Swift was one of an increasing number of passengers Transportation Security Administration officers are thoroughly searching by hand. They call it an “enhanced pat-down.”

Swift says they told her she was singled out because she was wearing a skirt. She says the search earlier this month was very rough and left her in tears.

“The female officer ran her hand up the inside of my leg to my groin and she did it so hard and so rough she lifted me off my heels,” she says. “I think I yelped. I was in pain for about an hour afterwards. It just felt excessive and unnecessary.”

After reviewing the incident, a TSA spokesman says officers involved in the Grand Rapids search acted “appropriately and respectfully.”

Elderly woman with 2 artificial knees describes it as sexual assault
A Chicago woman with two artificial knees set off the metal detectors at Lambert St. Louis Airport this week. The TSA agents then took her aside and groped her. The woman said they touched her “private parts.” She told KMOV reporters, “I felt like I had been raped.”

The woman Penny Moroney described the assault:

I was shaking and crying when I left that room…. (She told agents) I would prefer to use the body scanner and I was told they were not available. (A patdown was the only alternative.) Her gloved hands touched my breasts went between them. Then she went into the top of my slacks; inserted her hand between my underwear and my skin and put her hand up on the outside of my slacks and patted my genital area… I likened it to being raped.

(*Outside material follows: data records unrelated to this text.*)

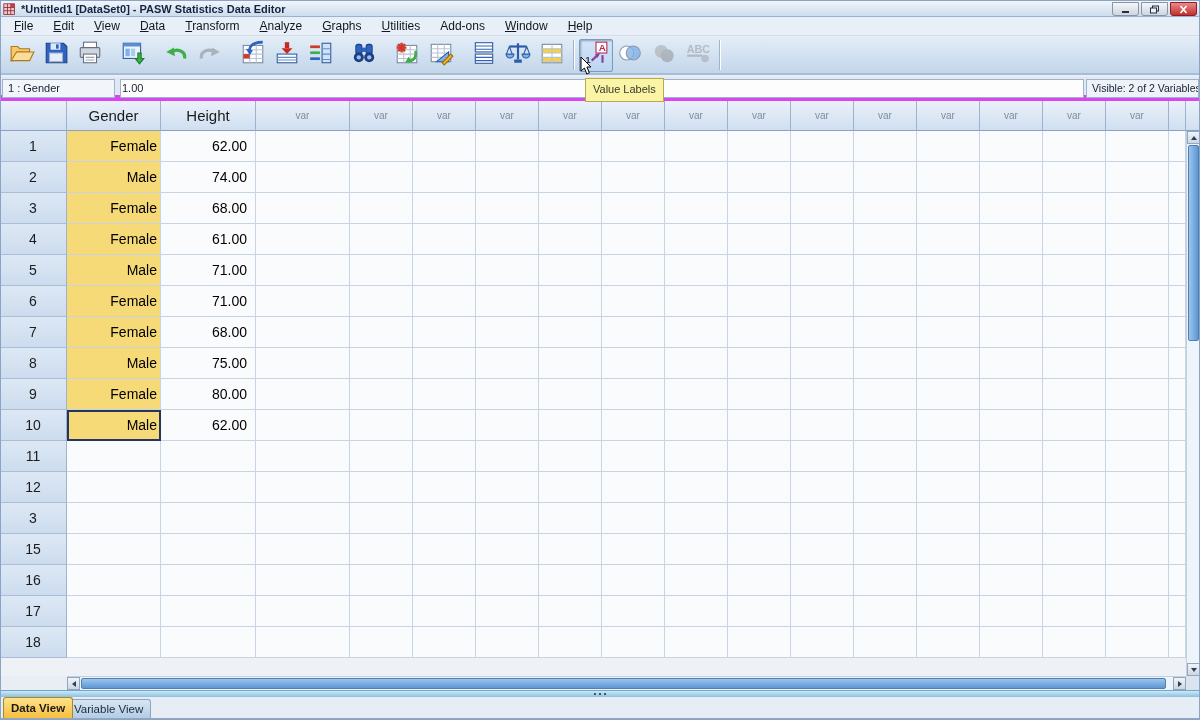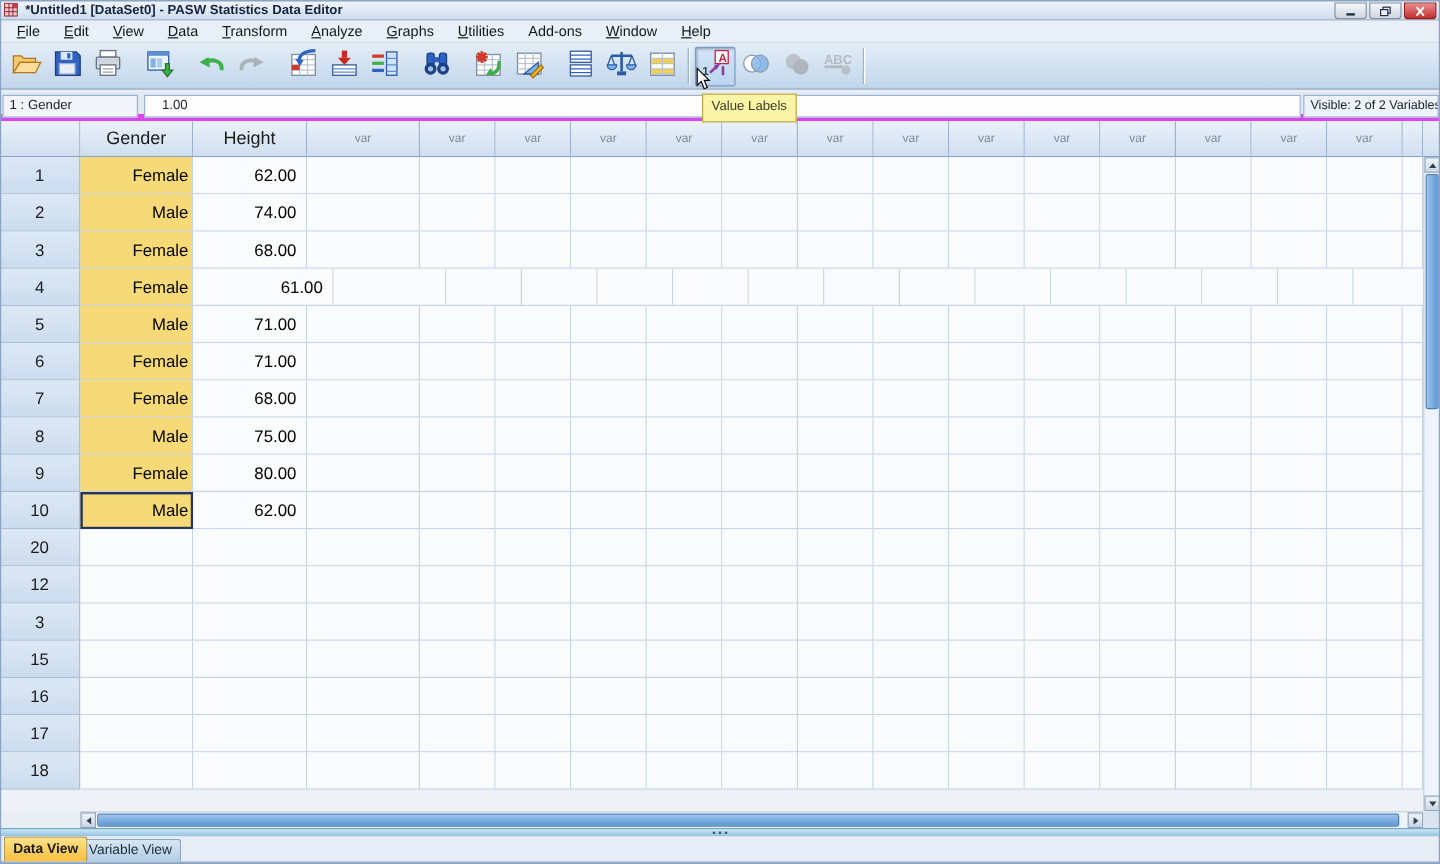"1.00" .cellvalue { padding-left: 14px -> 1px }
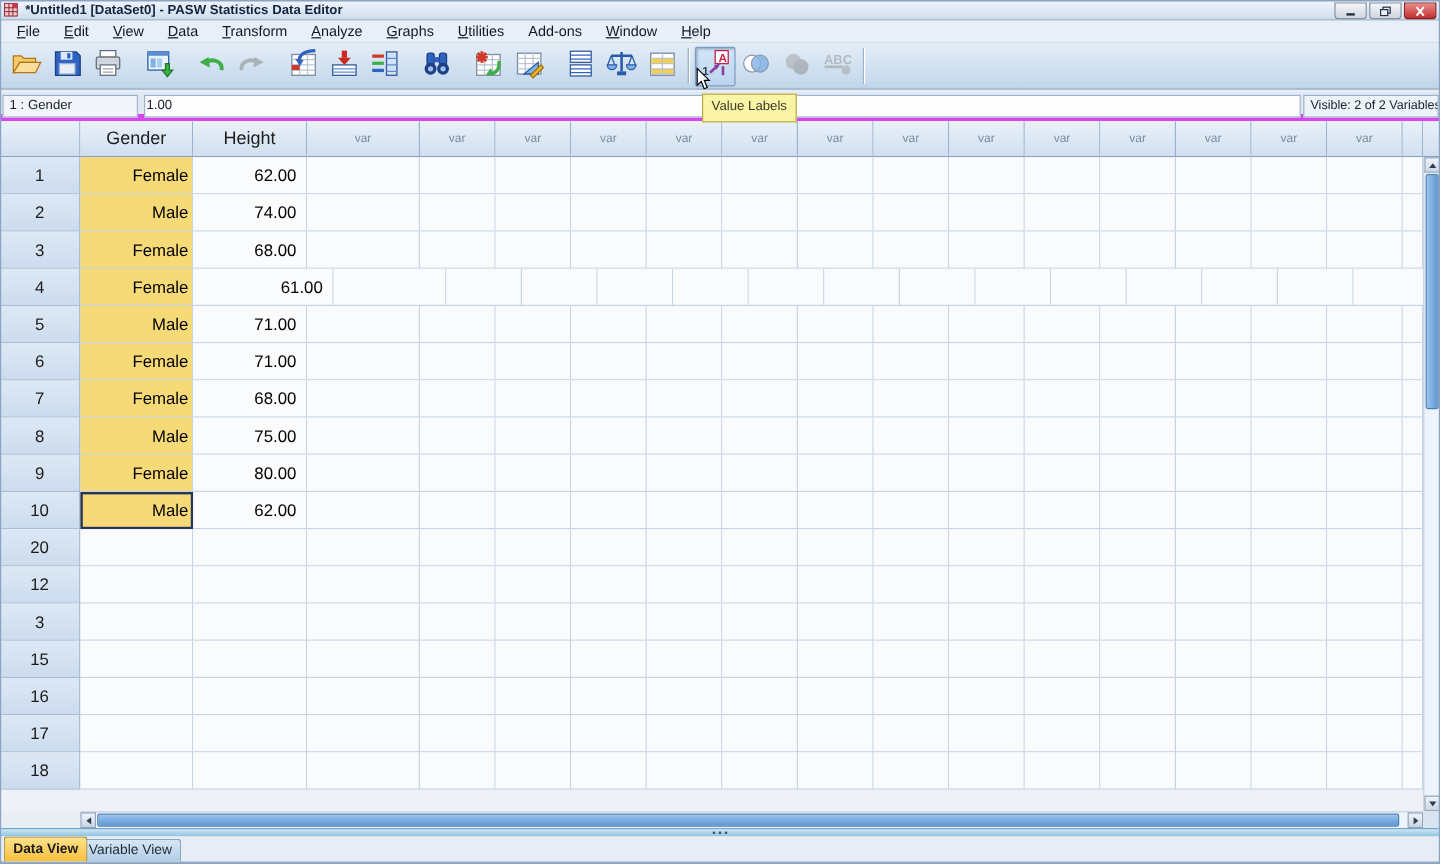"61.00" div.dcell { width: 117px -> 95px }
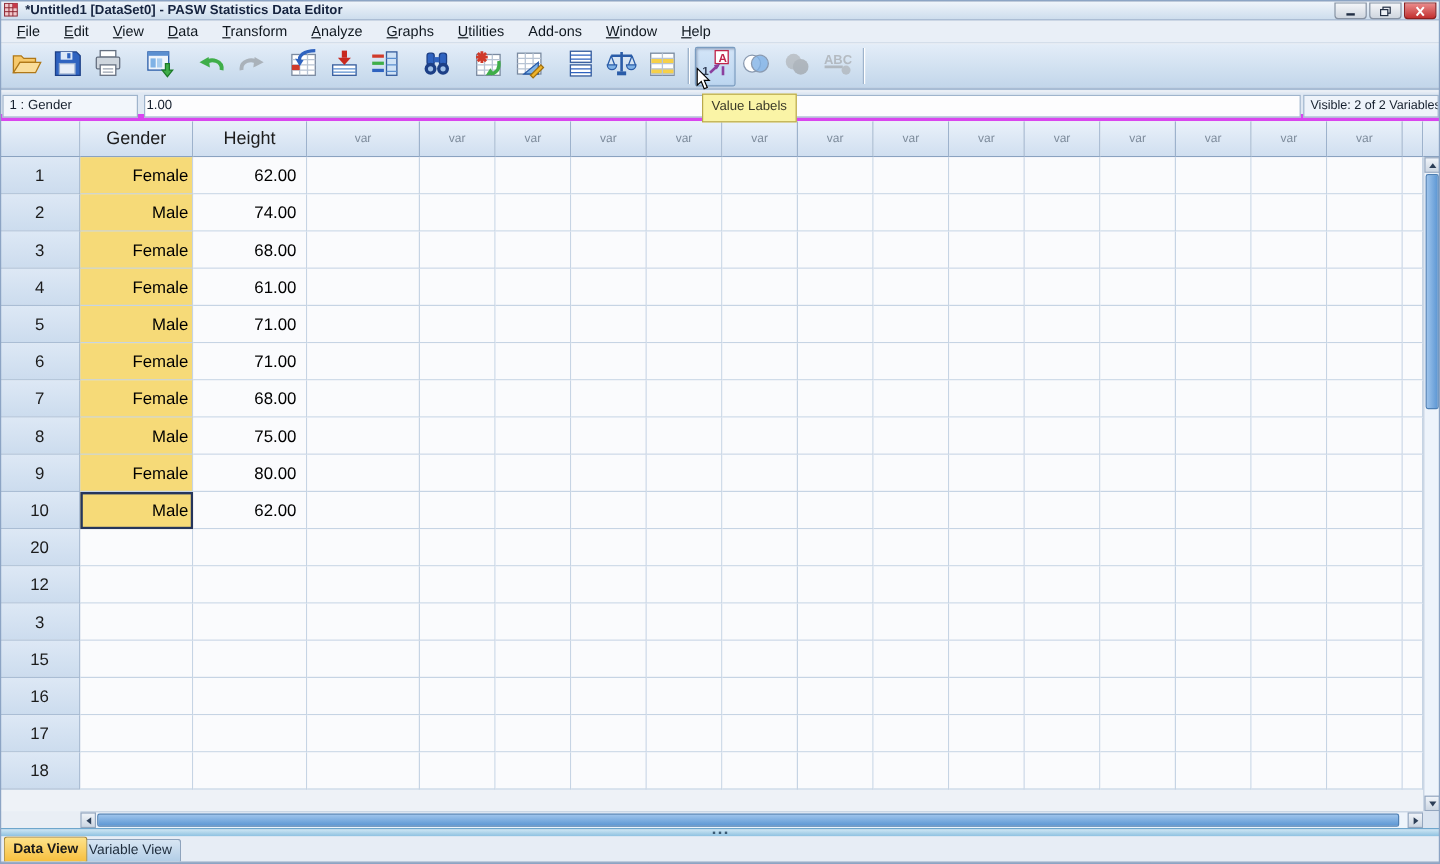"20" div.rnum { text: 20 -> 11 }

Flight attendant and cancer survivor forced to remove her prosthetic breast
A Charlotte-area flight attendant and cancer survivor contacted WBTV after she says she was forced to show her prosthetic breast during a pat-down.

Cathy Bossi lives in south Charlotte and has been a flight attendant for the past 32 years, working the past 28 for U.S. Airways.

In early August Bossie was walking through security when she says she was asked to go through the new full body-scanners at Concourse "D" at Charlotte Douglas International.

She reluctantly agreed. As a 3-year breast cancer survivor she says she didn't want the added radiation through her body. But, Bossi says she did agree.

"The T.S.A. Agent told me to put my I.D. on my back," she said. "When I got out of there she said because my I.D. was on my back, I had to go to a personal screening area."

She says two female Charlotte T.S.A. agents took her to a private room and began what she calls an aggressive pat down. She says they stopped when they got around to feeling her right breast… the one where she'd had surgery.

"She put her full hand on my breast and said, 'What is this?'. And I said, 'It's my prosthesis because I've had breast cancer.' And she said, 'Well, you'll need to show me that'."

Cathy was asked to show her prosthetic breast, removing it from her bra.

"I did not take the name of the person at the time because it was just so horrific of an experience, I couldn't believe someone had done that to me. I'm a flight attendant. I was just trying to get to work."

12-year old girl traveling without her parents forced through strip search scanner
Recently a 12 year-old girl traveling with friends of the family was separated from her group and forced to go through the naked scanner at the Tampa airport. The girl’s parents say that TSA, “In essence conducted a strip search on a 12-year-old girl without her parents present to advocate for her.” reported on the July incident:

A Baltimore family is raising the issue after their 12-year-old daughter was pulled out of line in Tampa and subjected to what they say was an embarrassing and unhealthy scan. The girl was traveling with an adult friend of the family, not her parents.

“Our daughter was scared and didn’t understand what was happening,” said Michelle Nemphos, the mother of the girl. She declined to give her daughter’s name. “In essence they conducted a strip search on a 12-year-old girl without her parents present to advocate for her.”

She was separated from her friend's parents and, once alone, forced to go through the scanner.

You know what this is? This is a bunch of petty thugs on a power trip with no limitations. With the full force and authority of the federal government behind them, these people can do any vile thing they want to innocent passengers.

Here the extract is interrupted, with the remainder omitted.